Customized Client Training Loops

SCAFFOLD

SCAFFOLD is a synchronous federated learning algorithm that performs server aggregation with control variates to better handle statistical heterogeneity. It has been quite widely cited and compared with in the federated learning literature. In this example, two processors, called ExtractControlVariatesProcessor and SendControlVariateProcessor, have been introduced to the client using a callback class, called ScaffoldCallback. They are used for sending control variates between the clients and the server. Each client also tries to maintain its own control variates for local optimization using files.


cd examples/customized_client_training
uv run scaffold/scaffold.py -c scaffold/scaffold_MNIST_lenet5.toml

Reference: Karimireddy et al., "SCAFFOLD: Stochastic Controlled Averaging for Federated Learning," in Proc. International Conference on Machine Learning (ICML), 2020.

Alignment with the paper

The callbacks wire $\Delta c_i$ through the payload exactly as Algorithm 1 prescribes: clients attach their control-variate deltas in examples/customized_client_training/scaffold/scaffold_callback.py:33-82, the server strips them off and averages $c = c + (1/m) * \sum \Delta c_i$ in examples/customized_client_training/scaffold/scaffold_server.py:34-53, and the updated server control variate is sent back in the next payload.

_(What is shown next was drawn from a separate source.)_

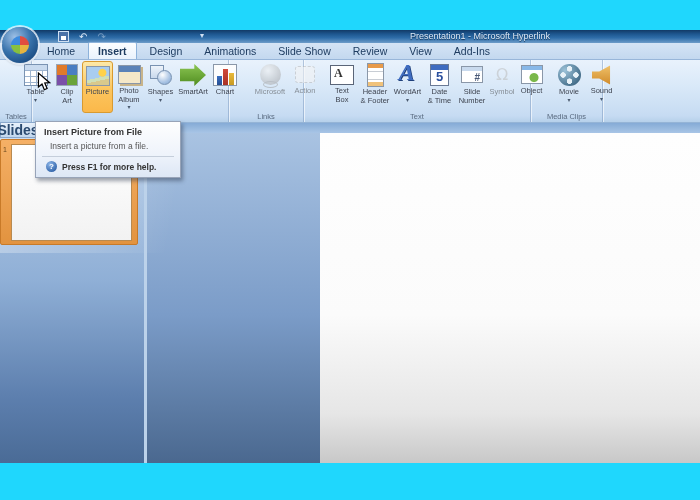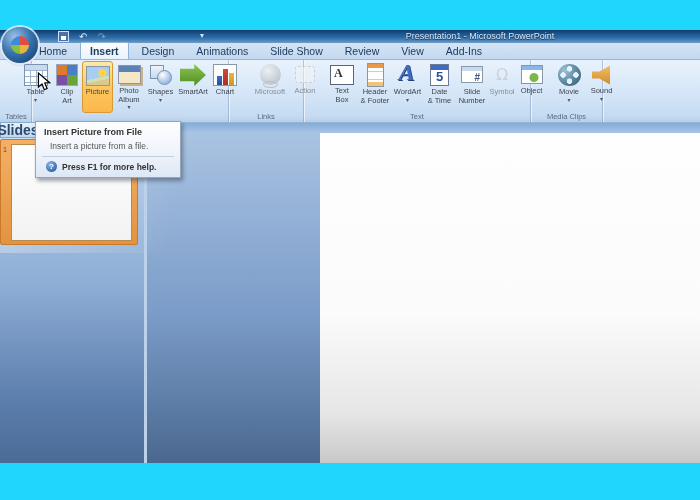"Presentation1 - Microsoft PowerPoint" div.abs { text: PowerPoint -> Hyperlink }
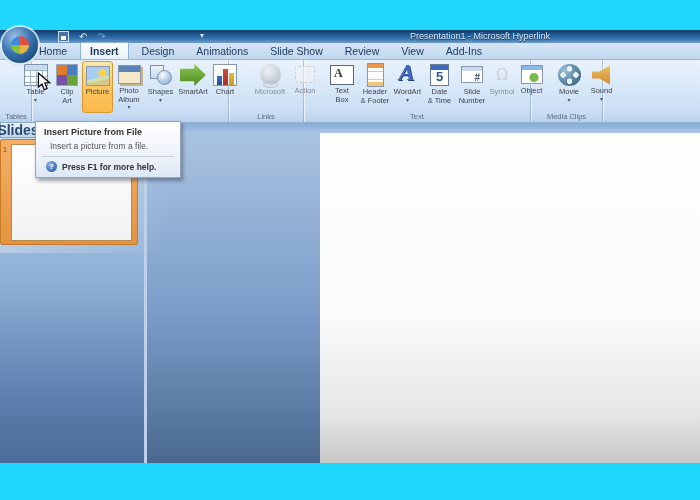"Home" .tabrow { padding-left: 30px -> 38px }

On each client round, plato/trainers/strategies/algorithms/scaffold_strategy.py:190-345 applies the correction $w = w - \eta * (g + c - c_i)$ after every optimizer step, and recomputes $c_{i, \textrm{new}} = c - (x_{\textrm{local}} - x_{\textrm{global}}) / (\eta * \tau)$ before emitting $\Delta c_i$ , mirroring the Option 2 formula that Karimireddy et al. (2020) derive for SCAFFOLD control variates.

Because the paper was released without official source code, the Plato example persists the same state transitions defined in Algorithm 1 via examples/customized_client_training/scaffold/scaffold_client.py:23-64, yielding the message flow (server $c$ , client $\Delta c_i$ ) required for the theoretical convergence guarantees.

FedProx

To better handle system heterogeneity, the FedProx algorithm introduced a proximal term in the optimizer used by local training on the clients. It has been quite widely cited and compared with in the federated learning literature.


cd examples/customized_client_training
uv run fedprox/fedprox.py -c fedprox/fedprox_MNIST_lenet5.toml

Reference: T. Li, A. K. Sahu, M. Zaheer, M. Sanjabi, A. Talwalkar, V. Smith. "Federated Optimization in Heterogeneous Networks," in Proc. Machine Learning and Systems (MLSys), 2020.

Alignment with the paper

plato/trainers/strategies/algorithms/fedprox_strategy.py:111-193 snapshots the global iterate $w^t$ at round start and augments the loss with $(\mu / 2) * ||w - w^t||$ , which is the FedProx objective $h_k(w; w^t) = F_k(w) + (mu / 2) * ||w - w^t||^2$ defined in Section 3 of Li et al. (2020). Autograd therefore produces the perturbed-gradient step without requiring a bespoke optimizer.

The config-aware wrapper FedProxLossStrategyFromConfig (plato/trainers/strategies/algorithms/fedprox_strategy.py:208-247) reads $\mu$ from the same knobs (clients.proximal_term_penalty_constant / algorithm.fedprox_mu) that the paper exposes in Algorithms 1 and 2, so experiments reproduce the authors' hyperparameter schedules.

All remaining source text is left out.